Ruang publik digital hari ini bisa dipahami lewat teori Jrgen Habermas, di mana seharusnya terjadi diskusi yang rasional dan terbuka antara masyarakat dan negara. Namun pada kenyataannya, media sosial sering kali menjadi ruang yang penuh emosi dan konflik, bukan diskusi rasional. Di sinilah etika komunikasi harus hadir.
Etika komunikasi menuntut kejujuran, empati, tanggung jawab, dan keterbukaan. Pemerintah sebagai pengelola narasi publik punya kewajiban moral untuk tidak hanya menyampaikan, tetapi juga merespons dengan bijak. Dalam hal ini, pemerintah tak boleh bersikap netral jika netralitas justru menciptakan ketegangan dan ketidakpastian publik.

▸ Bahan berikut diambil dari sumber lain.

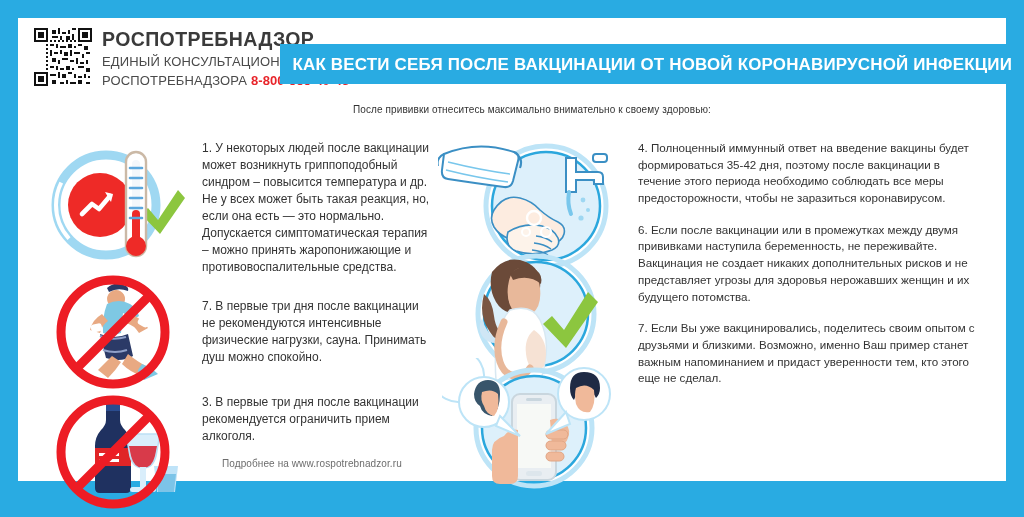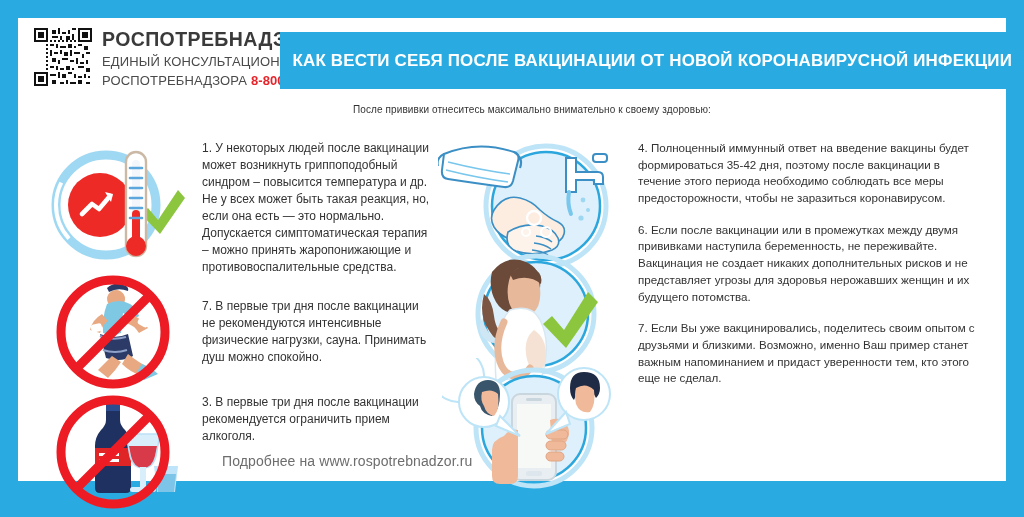--- a/index.html
+++ b/index.html
@@ -41,7 +41,7 @@
   .brandtext .bt-phone{color:#e8242a;font-weight:bold;letter-spacing:.1px;text-align:right;}
 
   .headerbar{
-    flex:1 1 auto;background:#29abe2;height:57px;margin-top:14px;
+    flex:1 1 auto;background:#29abe2;height:40px;margin-top:26px;
     display:flex;align-items:center;justify-content:center;
     margin-right:-18px; 
   }

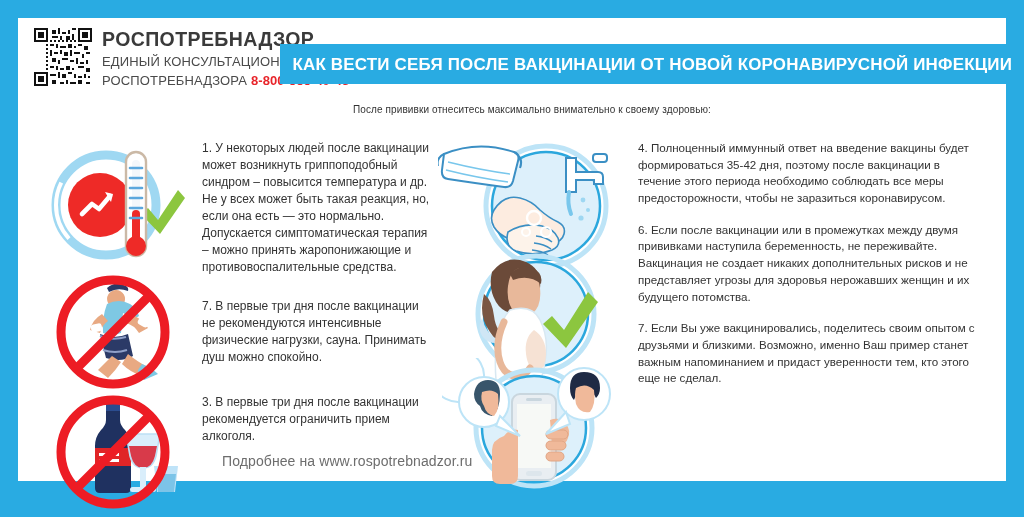--- a/index.html
+++ b/index.html
@@ -73,7 +73,7 @@
 
   .footer-note{
     position:absolute;left:196px;bottom:12px;
-    font-size:14px;color:#6d6d6d;letter-spacing:.1px;padding-left:8px;
+    font-size:10px;color:#6d6d6d;letter-spacing:.1px;padding-left:8px;
   }
 
   

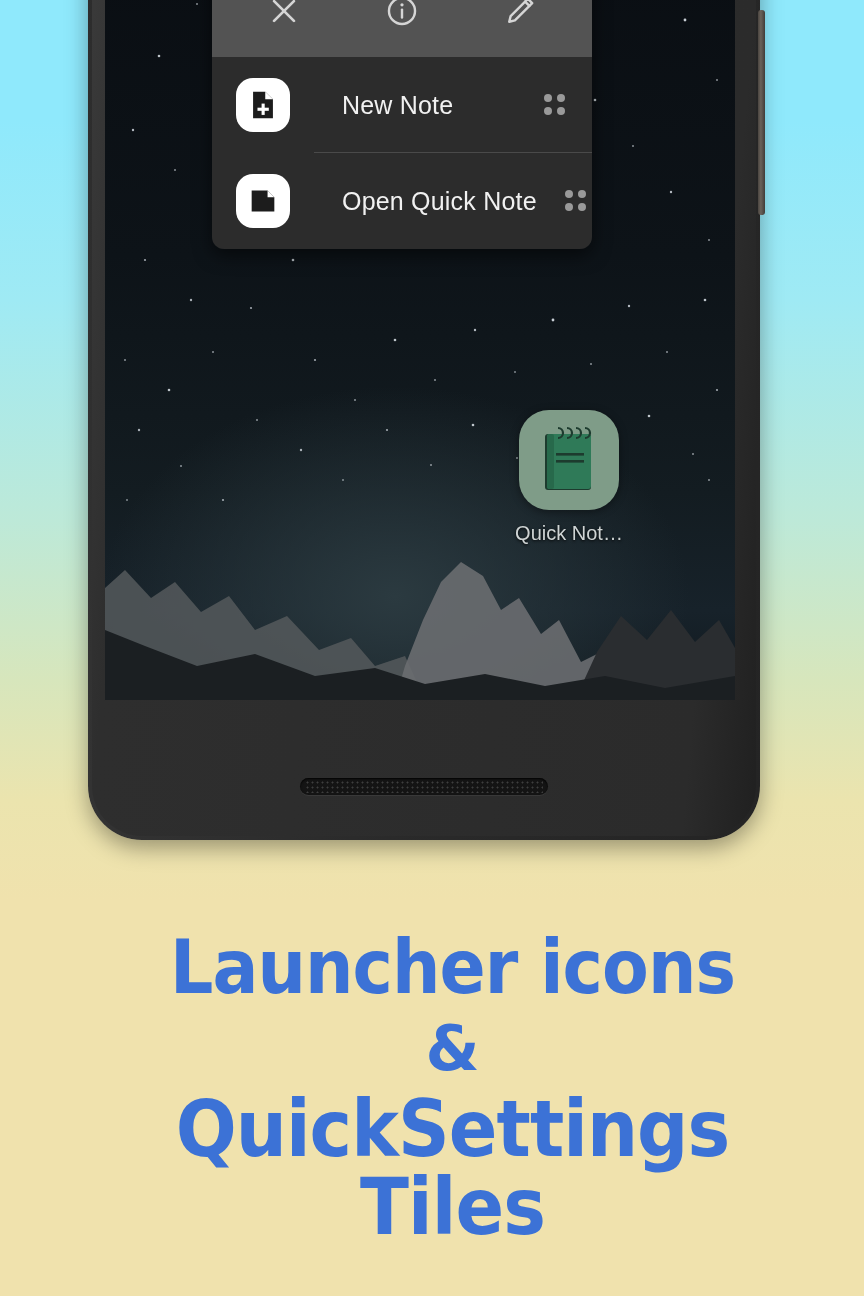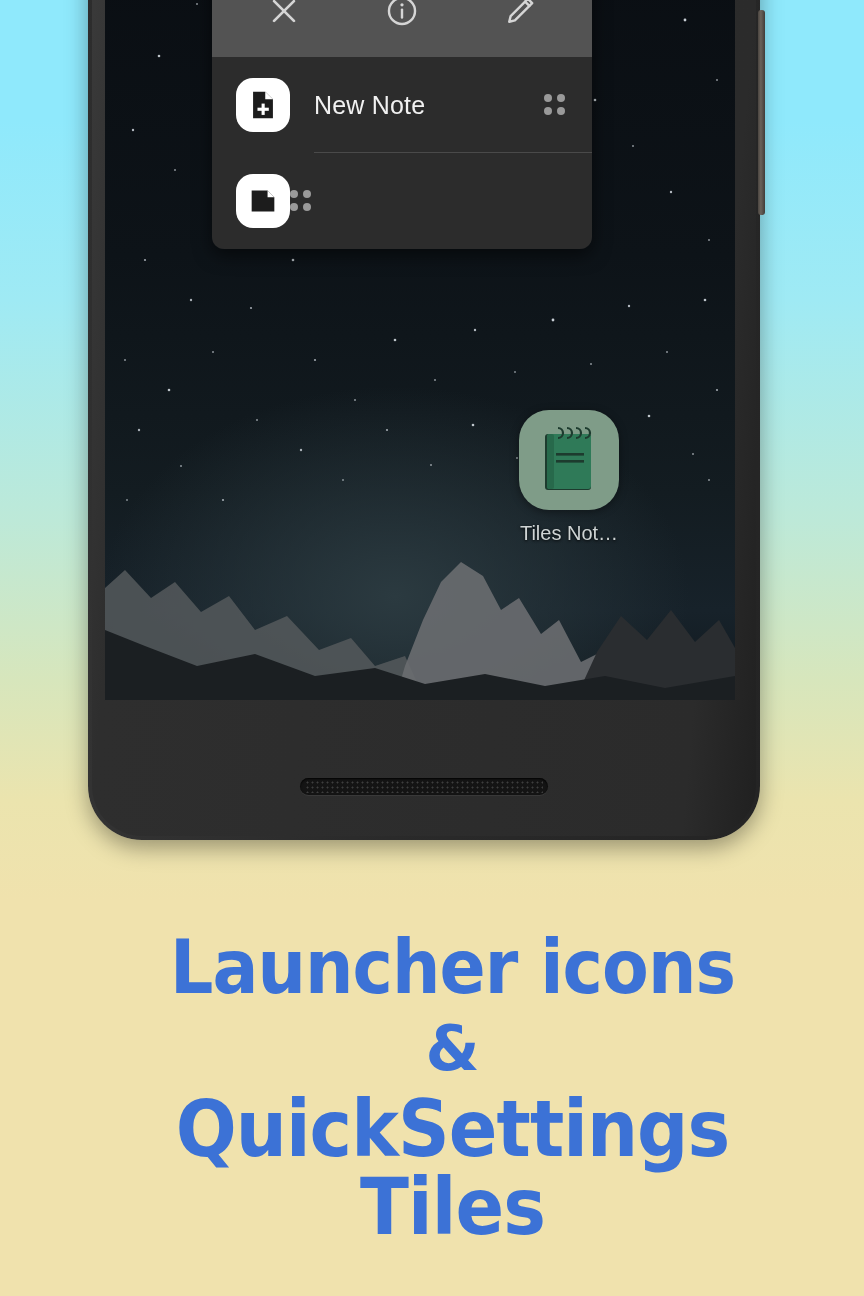--- a/index.html
+++ b/index.html
@@ -130,6 +130,7 @@
     height: 96px;
     padding: 0 26px 0 24px;
     cursor: pointer;
+    gap: 28px;
   }
   .row-icon {
     width: 54px; height: 54px;

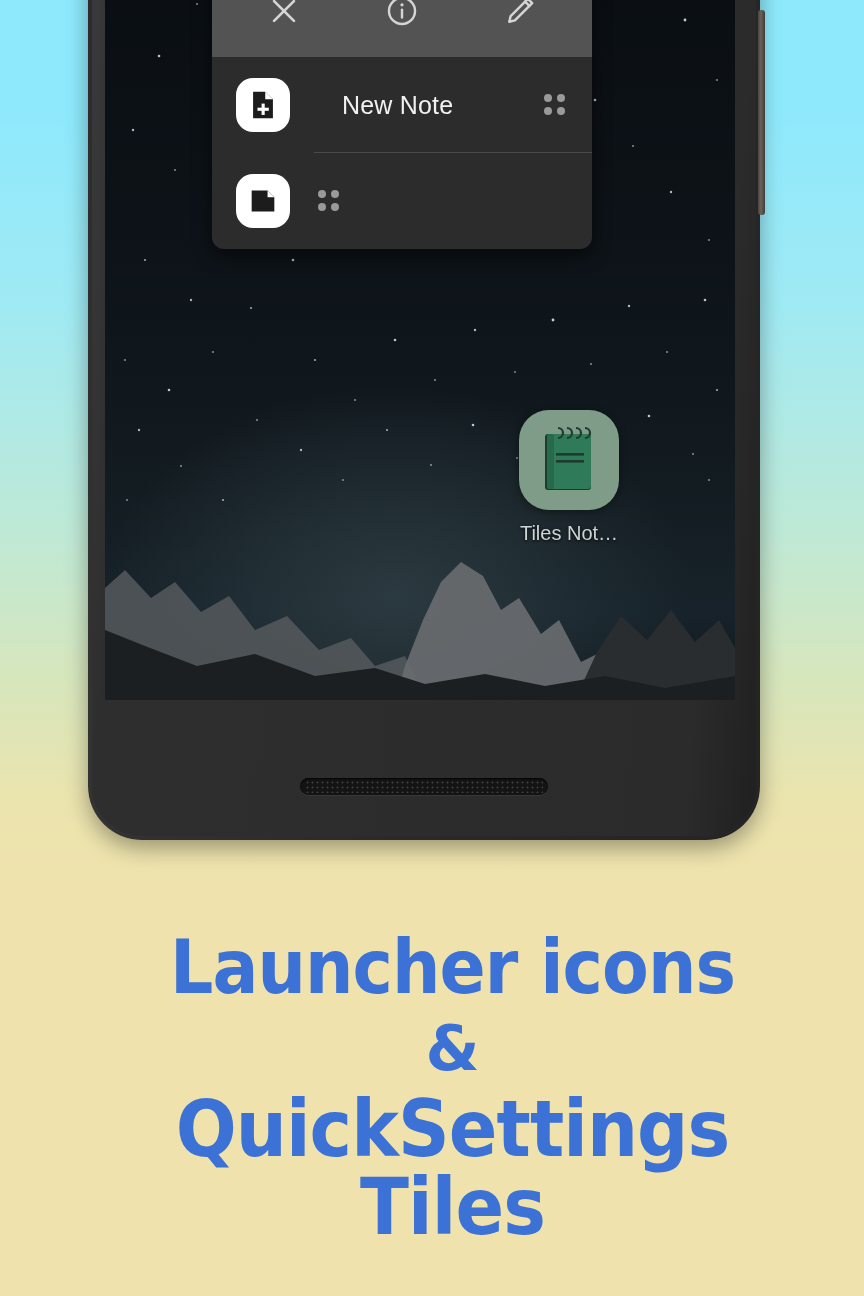--- a/index.html
+++ b/index.html
@@ -375,6 +375,7 @@
                 <path d="M15.2 4.6 L20 9.4 h-4.8 Z" fill="#ffffff"></path>
               </svg>
             </div>
+            <div class="row-label">Open Quick Note</div>
             <div class="row-handle">
               <i></i>
                 <i></i>

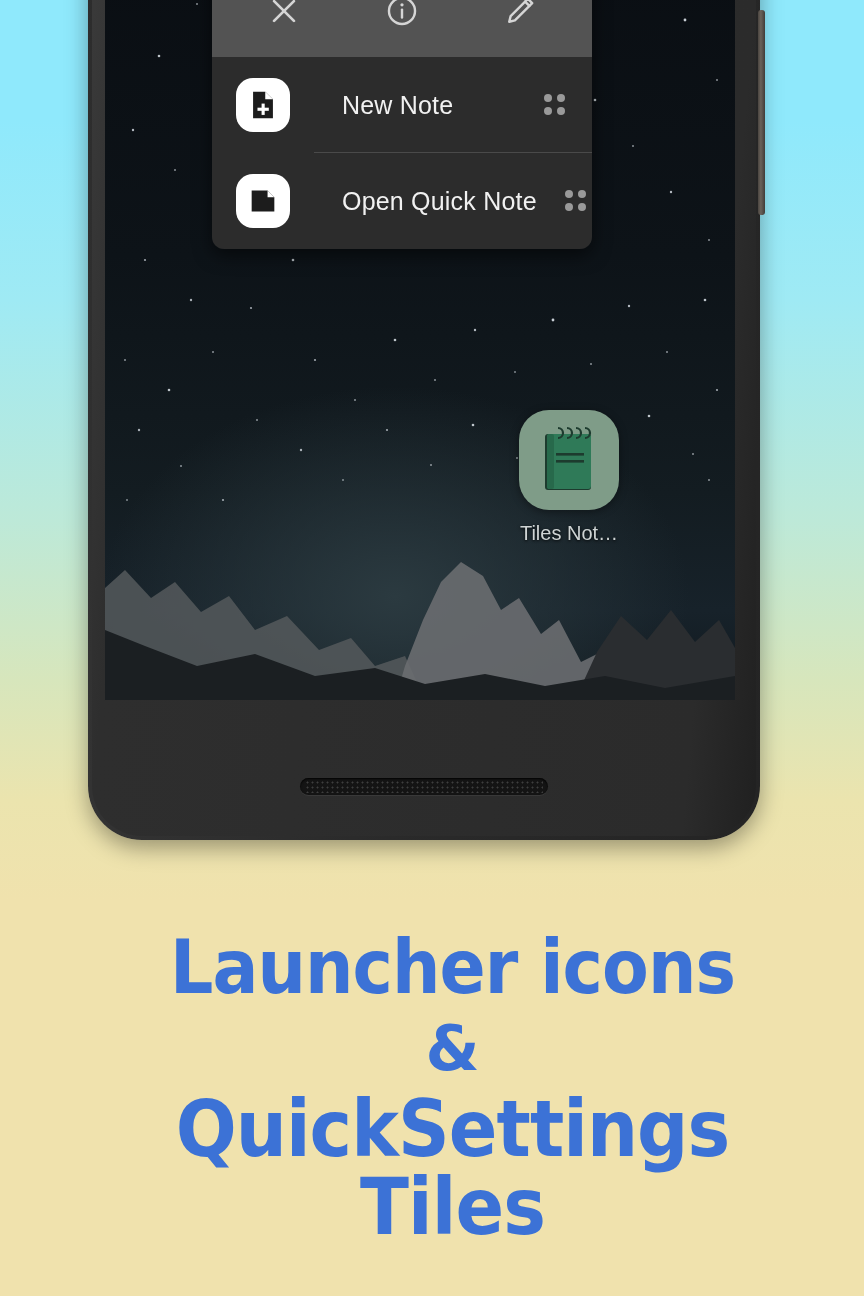--- a/index.html
+++ b/index.html
@@ -319,7 +319,7 @@
             </g>
           </svg>
         </div>
-        <div id="app-label">Tiles Not…</div>
+        <div id="app-label">Quick Not…</div>
       </div>
 
       <div id="shortcut-popup">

Pelajaran dari Kontroversi Ini
Kasus Miftah menjadi contoh bagaimana satu isu bisa berkembang menjadi konflik sosial yang lebih besar jika tidak dikelola secara komunikatif. Pemerintah harus belajar untuk lebih sigap dan sadar bahwa ruang publik digital bergerak cepat dan menuntut kehadiran yang aktif. Selain itu, komunikasi yang baik harus dibangun di atas nilai-nilai etika---bukan hanya strategi komunikasi.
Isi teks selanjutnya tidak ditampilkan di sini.